Goldman Sachs are slowly coming round to the idea that $50bn is actually quite a lot of money and tentatively agree you can’t simply say a company is worth that amount without it at least selling a few units of whatever it is they supply first.
The W1nners’ Club has been party to a document that shows Goldman Sachs valued the failed British tech unicorn Powa, at between $16bn and $18bn in September 2015, five months before its collapse. The bank also stated the technology firm was on a, “clear path,” to a $50bn valuation – which is a bit like telling everyone you’re going to win the Euro millions next week whilst holding a betting slip for the 2:46pm dog race at Sandown Park.

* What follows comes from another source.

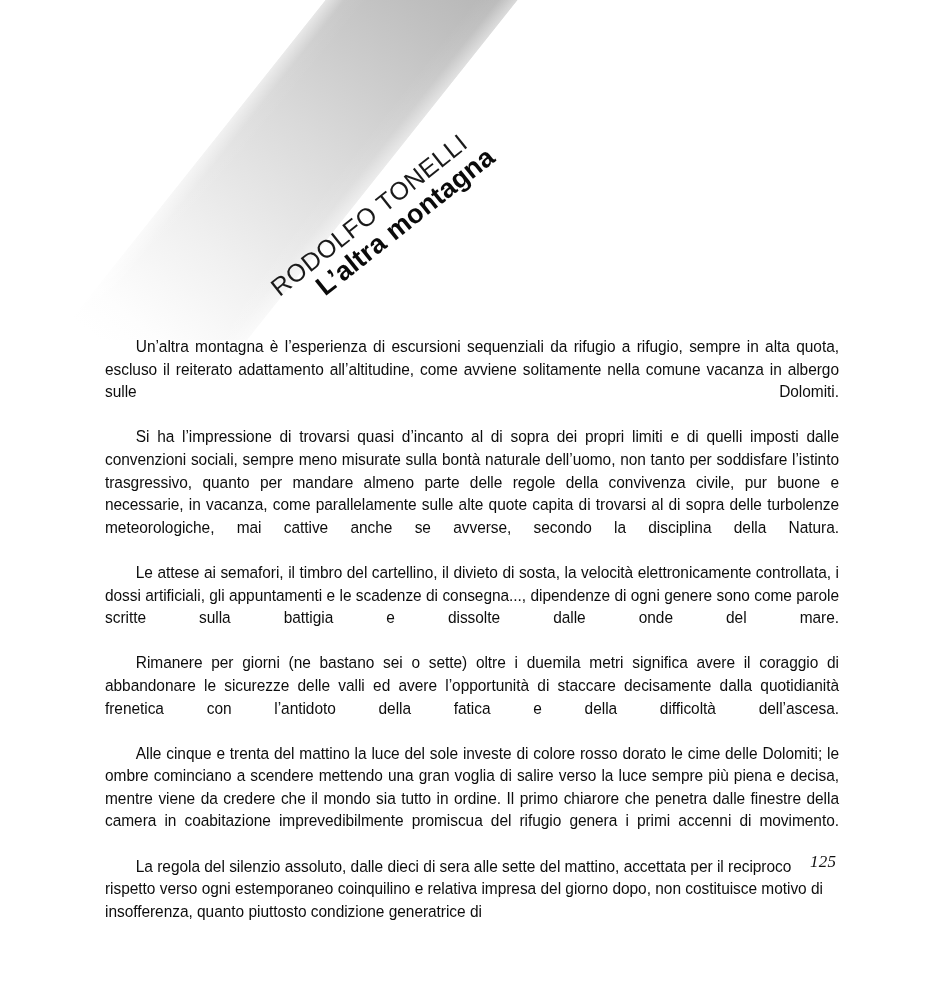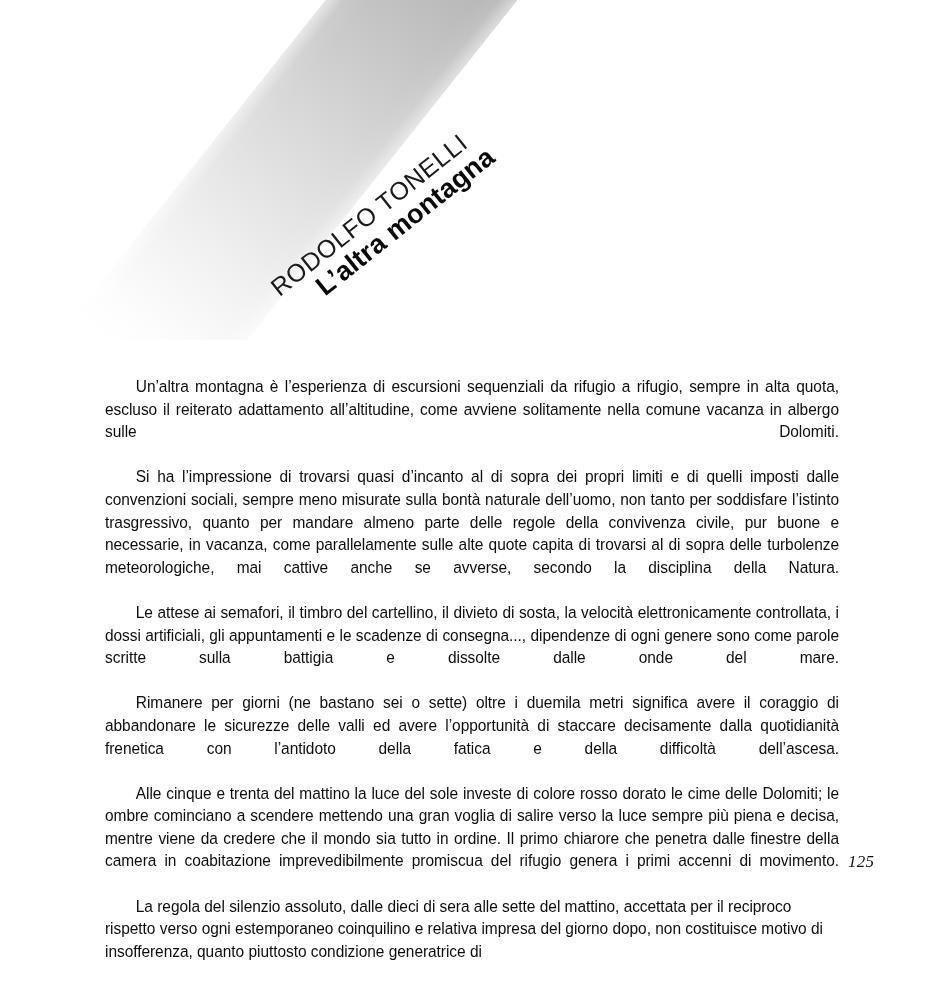"Un’altra montagna è l’esperienza di" #body-column { margin-top: 40px -> none }
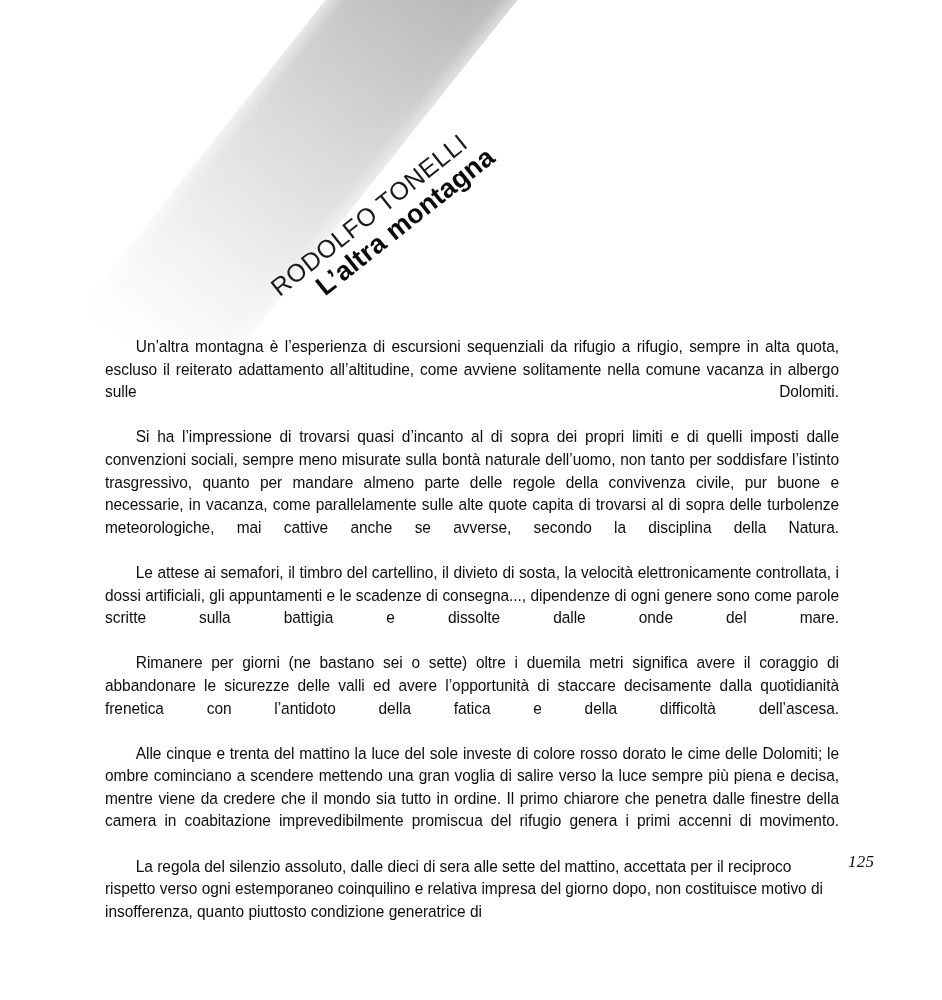"125" #page-number { left: 848px -> 810px }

Goldman’s head of corporate valuations Mr. Affi Davids said, “on reflection we concede we might have got a bit carried away with everything. The way things have been in the tech world recently it seems all you have to do to value a company is pick a nice sounding figure and stick the word, ‘billion,’ after it.”
Powa went into administration in February of this year amid tales of profligate company expenditure and staff only using one side of A4 paper to print photocopies out on.
Mr. Davids said, “look – we have very strict rules on the criteria we use to value companies. If it’s a tech firm we stick, ‘billion,’ at the end of the number we use, if it’s a Premier League football club we stick, ‘million,’ on and if it’s a high street retail chain with the letters B, H, or S, in the name we don’t stick on anything at all.”
A spokesman for Deloitte said, “Goldman Sachs should have known really. It’s all in the spelling. How can a company be valued at $50bn if its management can’t even spell the word, ‘Power,’ properly?”